Selective serotonin reuptake inhibitors (SSRIs) are associated with urinary problems attributed to their central effects. ESC is a preferred SSRI and several case reports described that ESC is related to urinary retention. However, the direct effect of ESC on detrusor contractility is still not completely elucidated. Thus, we investigated the effect of ESC on detrusor contractility and mechanism(s) of its action in isolated mouse detrusor strips. Molecular docking and measurement of intracellular calcium were performed to determine the possible calcium channel blocking effect of ESC. The contractile responses to carbachol (CCh), KCl and electrical field stimulation of detrusor strips were significantly abolished by ESC (10 or 100 µM). ESC relaxed KCl-precontracted detrusor strips concentration-dependently, which was not affected by tetraethylammonium, glibenclamide, 4-aminopyridine, propranolol, L-NAME or methylene blue. ESC (10 or 100 µM) reduced both the CaCl2- and CCh-induced contractions under calcium-free conditions, indicating the role of calcium-involved mechanisms in ESC-mediated relaxation.
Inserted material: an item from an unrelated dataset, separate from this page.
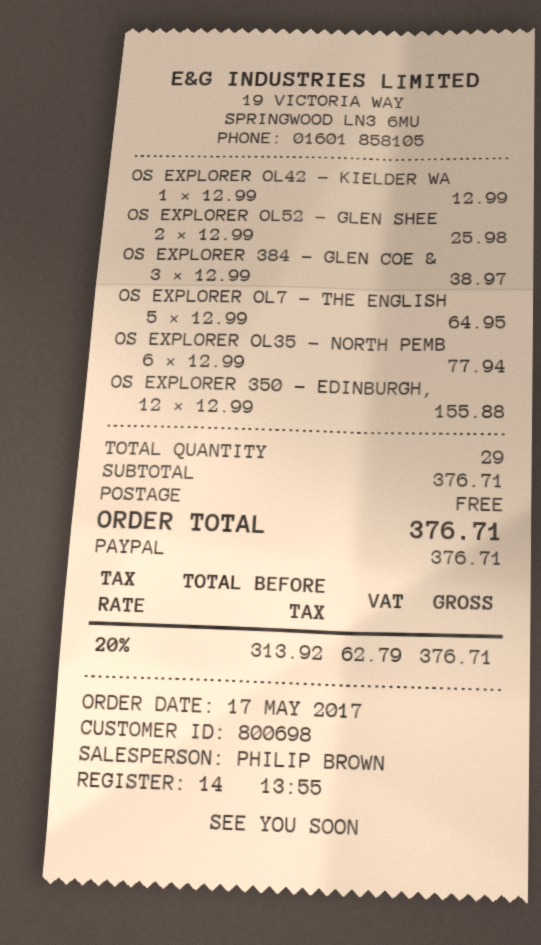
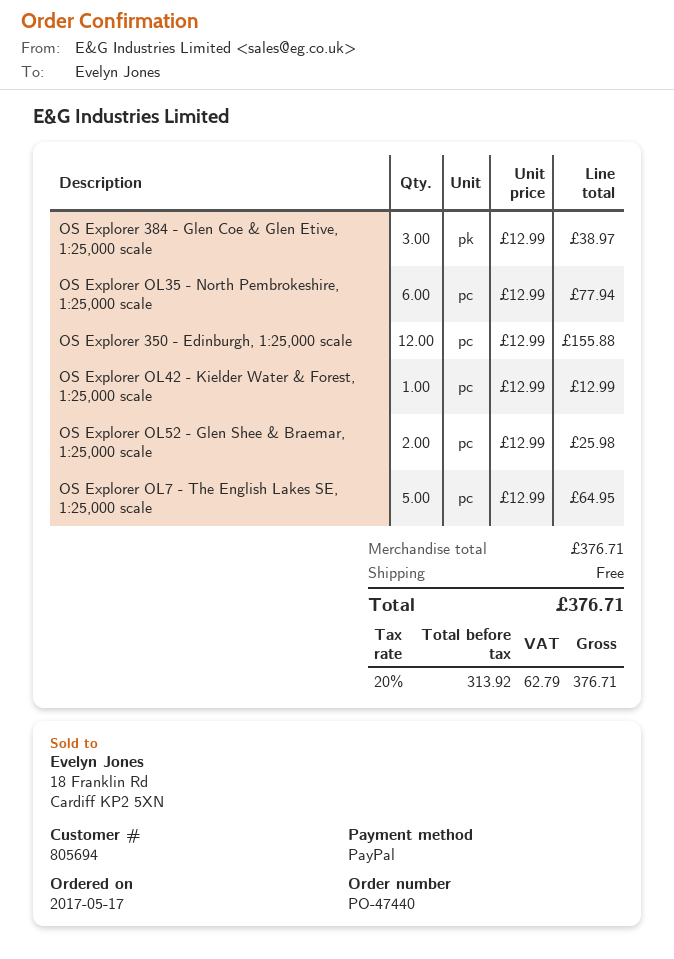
customer number: 800698 -> 805694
Furthermore, ESC significantly decreased Bay K8644-induced contraction and the cytosolic calcium level in fura-2-loaded A7r5 cells. Molecular docking study also revealed the potential of ESC to bind L-type calcium (Cav1) channels. Our results demonstrate that ESC inhibits detrusor contractility via blocking Cav1 channels, which provides evidence for the direct effect of ESC on detrusor contractility and its mechanism.